SUPPLIED DATA:
BEGIN

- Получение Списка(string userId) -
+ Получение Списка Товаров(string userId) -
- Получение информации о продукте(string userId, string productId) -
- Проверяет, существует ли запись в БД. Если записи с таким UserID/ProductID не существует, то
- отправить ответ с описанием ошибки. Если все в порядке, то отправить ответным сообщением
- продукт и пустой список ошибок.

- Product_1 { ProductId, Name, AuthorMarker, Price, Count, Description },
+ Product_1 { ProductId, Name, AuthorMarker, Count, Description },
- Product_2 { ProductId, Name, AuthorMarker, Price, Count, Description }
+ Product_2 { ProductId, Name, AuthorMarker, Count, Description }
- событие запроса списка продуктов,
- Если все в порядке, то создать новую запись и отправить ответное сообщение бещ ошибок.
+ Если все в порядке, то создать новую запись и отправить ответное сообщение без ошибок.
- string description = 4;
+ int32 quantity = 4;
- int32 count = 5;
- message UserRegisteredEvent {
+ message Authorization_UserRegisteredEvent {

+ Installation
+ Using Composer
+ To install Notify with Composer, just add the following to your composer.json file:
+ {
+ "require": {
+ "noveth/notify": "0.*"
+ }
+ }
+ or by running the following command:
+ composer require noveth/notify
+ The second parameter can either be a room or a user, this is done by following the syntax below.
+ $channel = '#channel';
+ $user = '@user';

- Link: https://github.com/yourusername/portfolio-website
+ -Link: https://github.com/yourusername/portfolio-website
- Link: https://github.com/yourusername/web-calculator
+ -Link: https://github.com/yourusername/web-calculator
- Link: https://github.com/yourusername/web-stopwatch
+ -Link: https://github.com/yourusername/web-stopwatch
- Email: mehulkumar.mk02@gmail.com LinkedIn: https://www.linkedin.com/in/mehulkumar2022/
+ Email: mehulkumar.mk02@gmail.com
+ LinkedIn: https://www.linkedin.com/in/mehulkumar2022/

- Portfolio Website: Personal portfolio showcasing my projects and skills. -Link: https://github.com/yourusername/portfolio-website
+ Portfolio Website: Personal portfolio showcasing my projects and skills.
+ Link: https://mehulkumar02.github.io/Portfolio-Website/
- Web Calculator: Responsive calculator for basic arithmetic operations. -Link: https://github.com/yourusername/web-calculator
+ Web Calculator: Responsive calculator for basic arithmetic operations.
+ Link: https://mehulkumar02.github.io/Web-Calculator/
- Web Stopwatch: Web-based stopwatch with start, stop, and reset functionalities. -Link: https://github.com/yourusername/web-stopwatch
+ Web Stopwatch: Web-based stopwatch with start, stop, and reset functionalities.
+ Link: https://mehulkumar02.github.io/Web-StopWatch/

END

WHAT YOU ARE ASKED TO DO: Reproduce only the lines above, starting at the line with "- int32 count = 5;" and ending at the line with "composer require noveth/notify", exactly as written.

YOUR RESPONSE:
- int32 count = 5;
- message UserRegisteredEvent {
+ message Authorization_UserRegisteredEvent {

+ Installation
+ Using Composer
+ To install Notify with Composer, just add the following to your composer.json file:
+ {
+ "require": {
+ "noveth/notify": "0.*"
+ }
+ }
+ or by running the following command:
+ composer require noveth/notify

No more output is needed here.